▶ [Requirement]: In the entries that follow, the lines from the line containing "background-color: #0f172a ->" up to and including the line containing "height: 60px ->" must be copied exactly, with pictures omitted.

▶ [Dataset]:
----

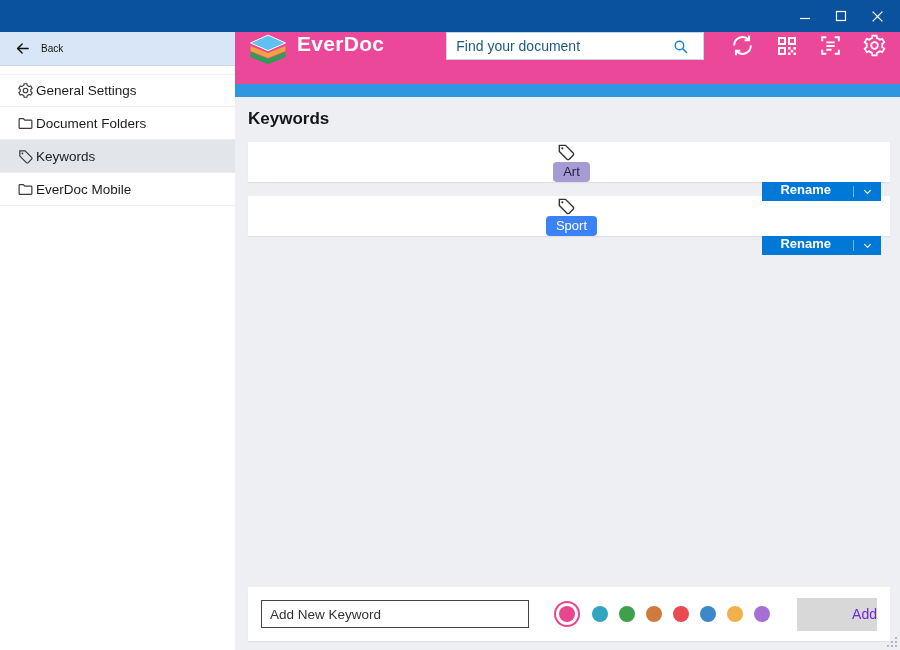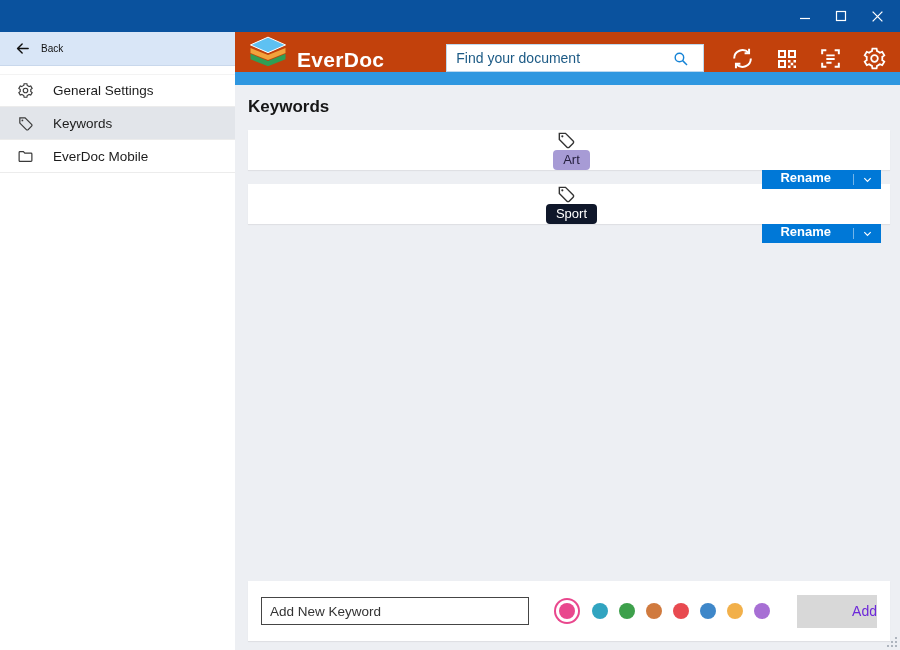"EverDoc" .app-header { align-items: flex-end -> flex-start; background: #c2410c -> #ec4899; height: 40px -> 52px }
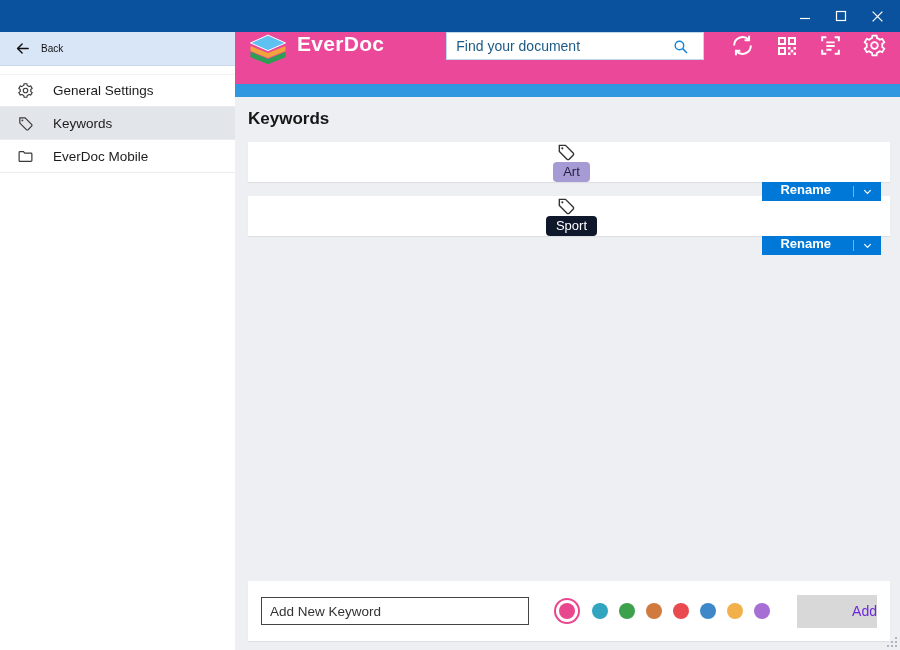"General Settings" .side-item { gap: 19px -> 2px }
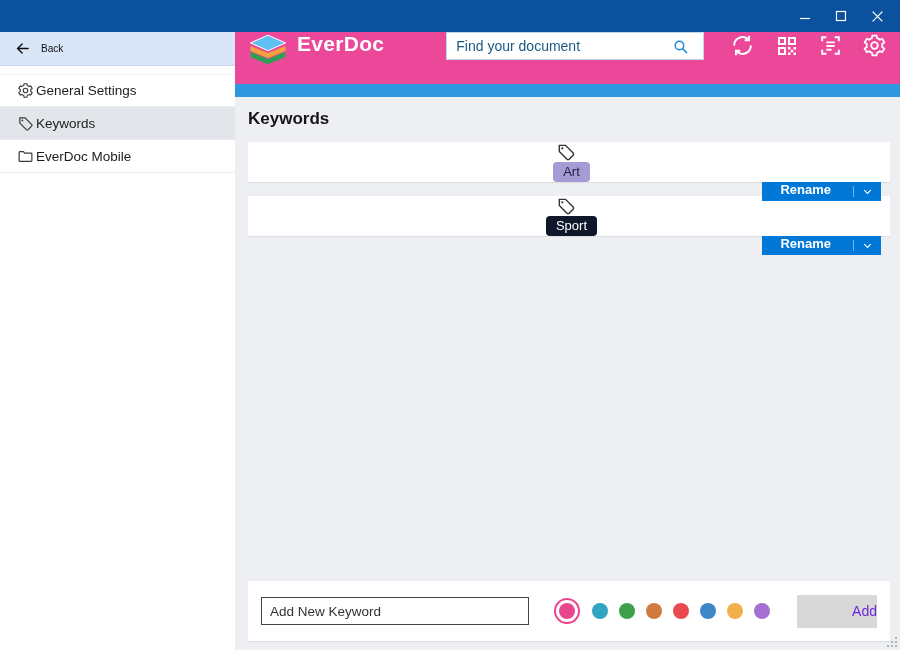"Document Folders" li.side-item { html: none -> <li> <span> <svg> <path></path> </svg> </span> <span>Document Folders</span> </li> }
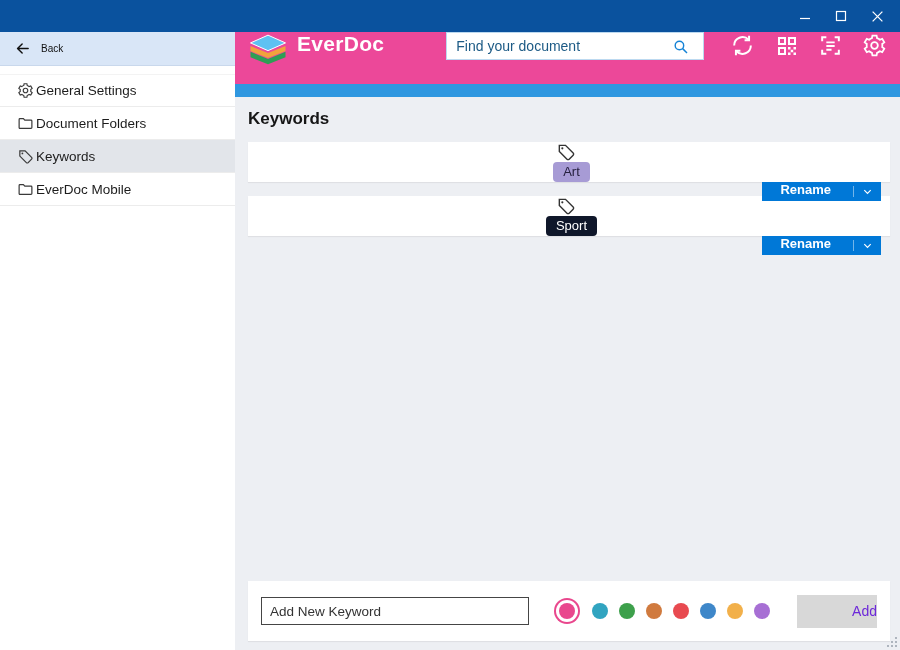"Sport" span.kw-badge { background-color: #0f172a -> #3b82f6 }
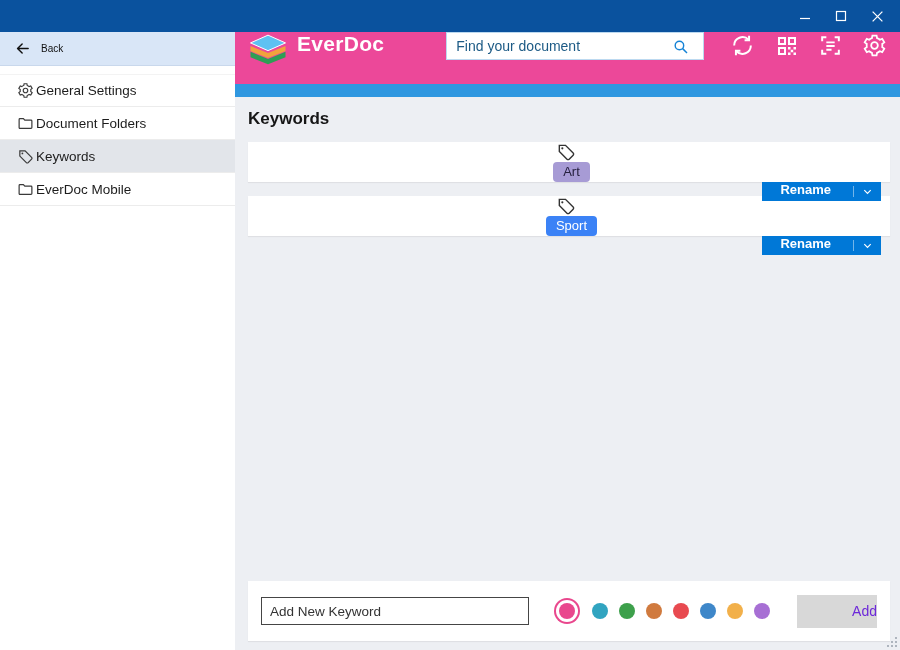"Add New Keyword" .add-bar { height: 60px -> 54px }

----

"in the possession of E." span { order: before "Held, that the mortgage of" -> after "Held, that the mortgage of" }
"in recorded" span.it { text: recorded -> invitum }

----

▶ [Answer to this exercise]:
"Sport" span.kw-badge { background-color: #0f172a -> #3b82f6 }
"Add New Keyword" .add-bar { height: 60px -> 54px }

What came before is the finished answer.